Monday, June 05, 2006

My take on outsourcing

In recent news, Apple began a plan to outsource tech support to India. After a few months, Apple cancelled that effort.

This has spurred lots of discussion about the pros and cons of outsourcing. Not being one to keep my mouth shut about anything, I contributed my two cents. And since this is a subject of interest to more than just the Mac community, here it is (in expanded form) for you to see and comment on.

What people seem to forget is that India is a big place with lots of variety. Just like everywhere else.

"Outsourcing to India", with respect to quality, is no different from "outsourcing to New York" (or Los Angeles, or Atlanta, or any other US city/region where the typical people speak with thick accents.) In both cases, you can get good support staff that speak English well. And in both cases, you can get lousy support staff that don't speak English and are no better than phone-menu trees.

I recall a very painful exercise with Earthlink tech support a few years ago. The person was American, and spoke great English, but we wasted hours on pointless questions because he was not allowed to deviate from the corporate script. After three hours (and escalation to another support person who also wasn't allowed to deviate from a script), they finally opened a trouble-ticket. I found out the next day that it was a scheduled network outage. Apparently, their support staff doesn't get informed about this sort of thing.

I've also placed support calls to American call centers where the person spoke with a very thick accent (and Southern US is often just as hard to understand as a Chinese or Indian accent), but where the staff was able to quickly identify the problem and give me a solution.

In other words, the quality of support is a function of corporate policy and the skill of the staff and not the country the calls get routed to. Although foreign accents can make problems worse, it is possible for a corporation to hire people (even in India) that don't have these problems.

The real irony is that the costs for a call center are directly related to these factors. A high quality support center will cost a lot anywhere in the world. And you can set up a cheap support center in the US if you don't care about quality. A skilled support engineer can get employers to fight over him, even in India.

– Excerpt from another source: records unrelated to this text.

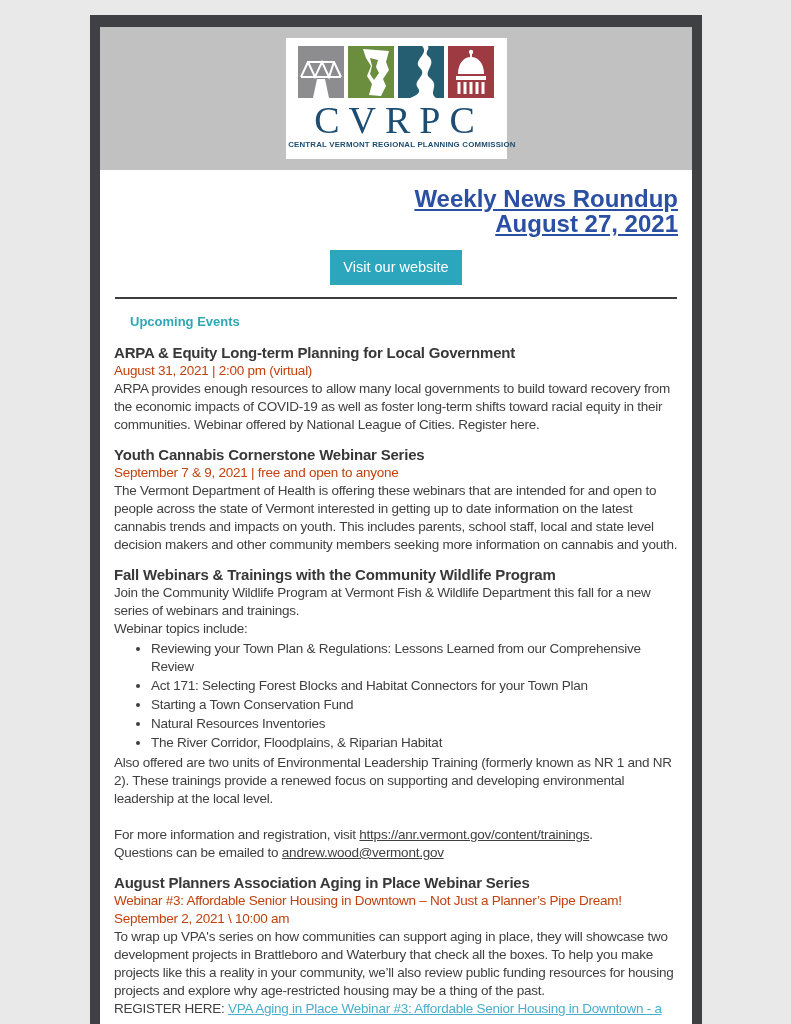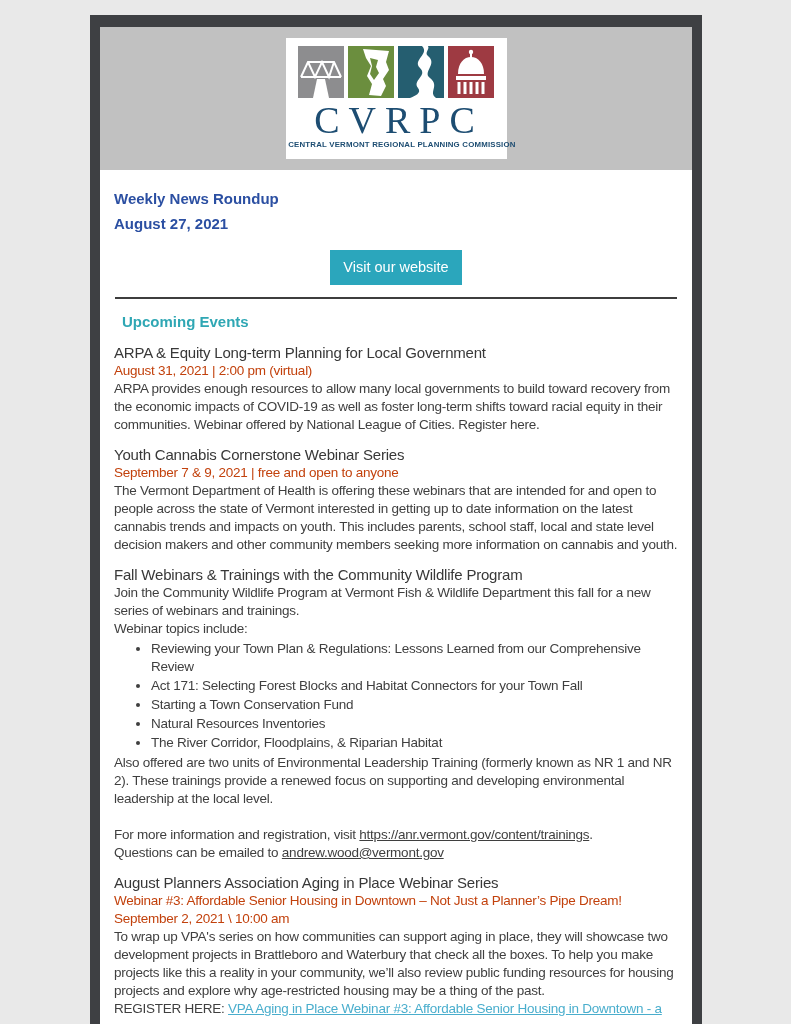"Weekly News Roundup" .main-title { font-size: 15px -> 24px; text-align: left -> right; text-decoration: none -> underline }
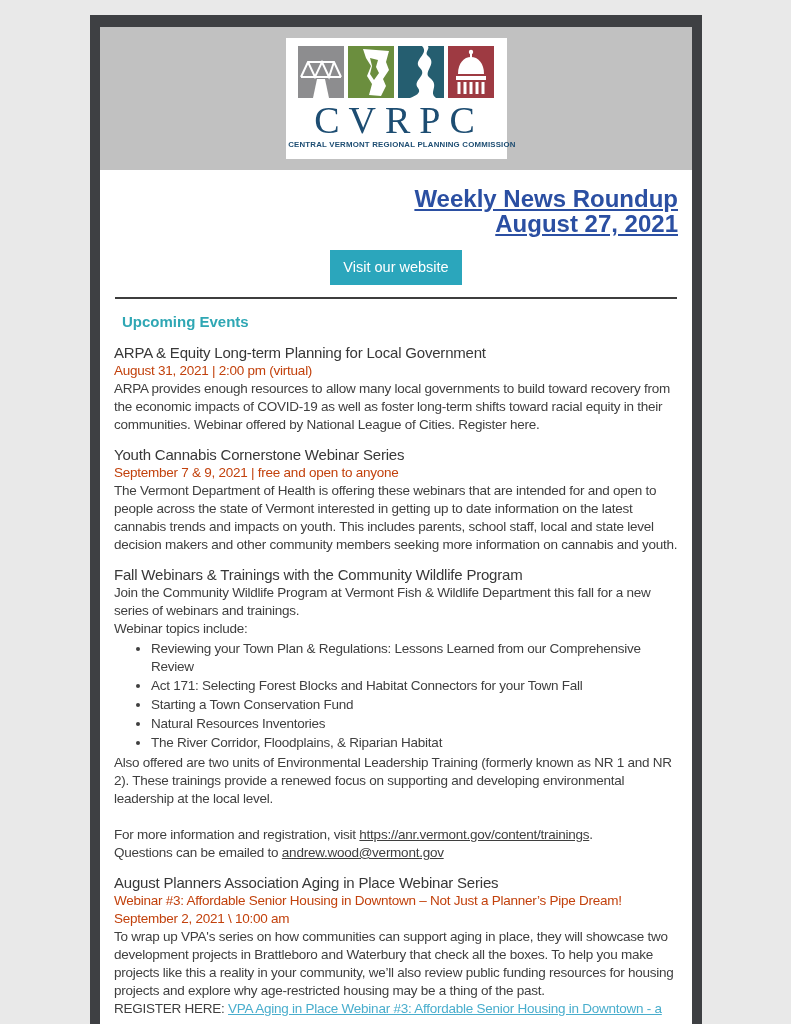"Upcoming Events" .section-heading { font-size: 15px -> 13px; margin: 12px 0 0 8px -> 12px 0 0 16px }
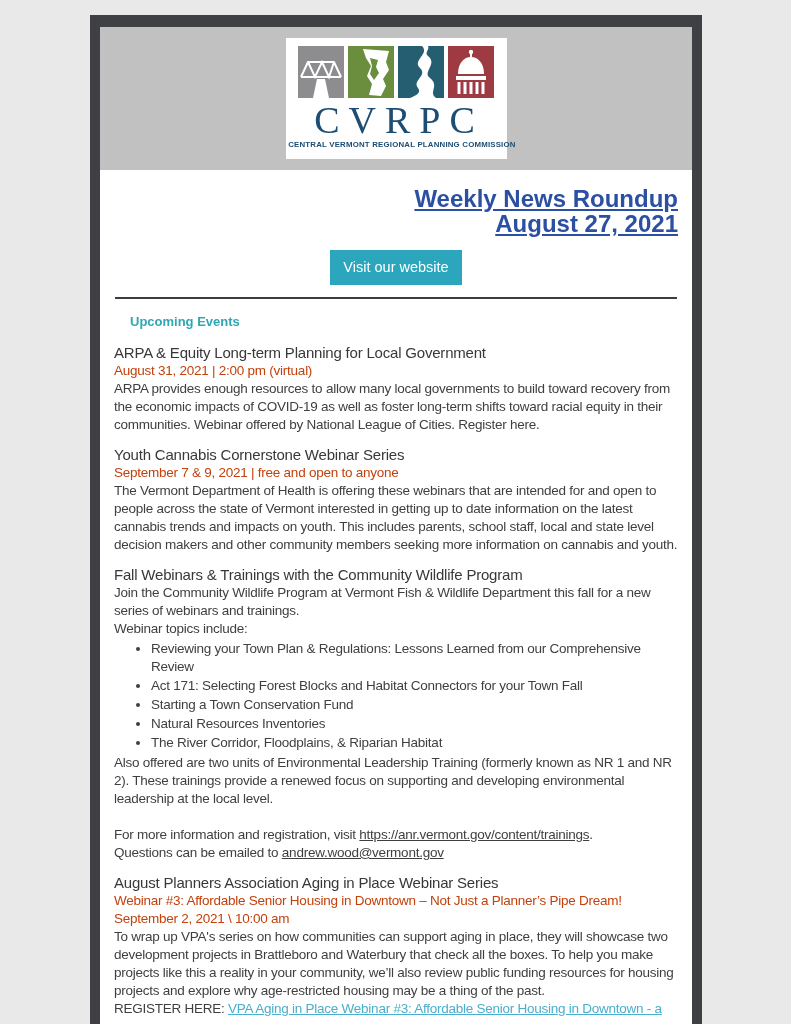"ARPA & Equity Long-term Planning" .event-title { font-weight: normal -> bold }
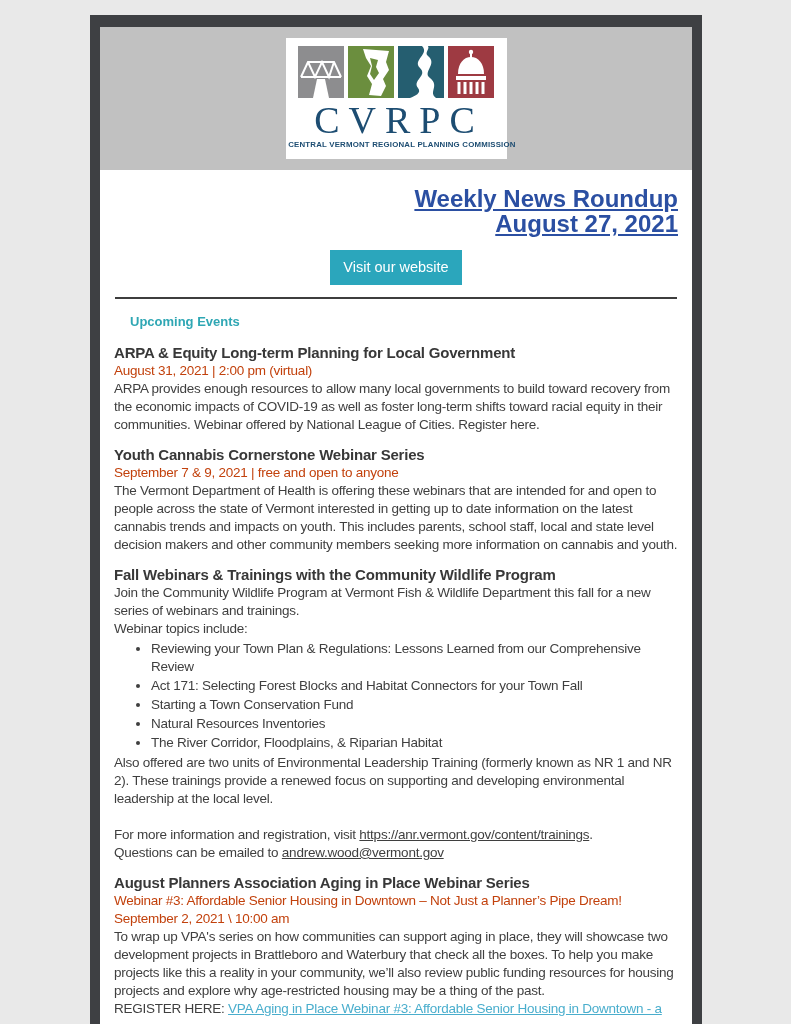"Act 171: Selecting Forest Blocks" li { text: Fall -> Plan }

Which is probably the real reason why Apple has abandoned their outsourcing project. They probably realized that they won't save very much without destroying their reputation for quality support. And if you're not saving much, there's no point to outsourcing.

And this is the big difference between companies like Apple and companies like Dell. When Dell outsourced their support staff, they chose to give up support quality. Which destroyed one of the key things that made people prefer Dell over other brands. Let's hope Apple remains smarter than this.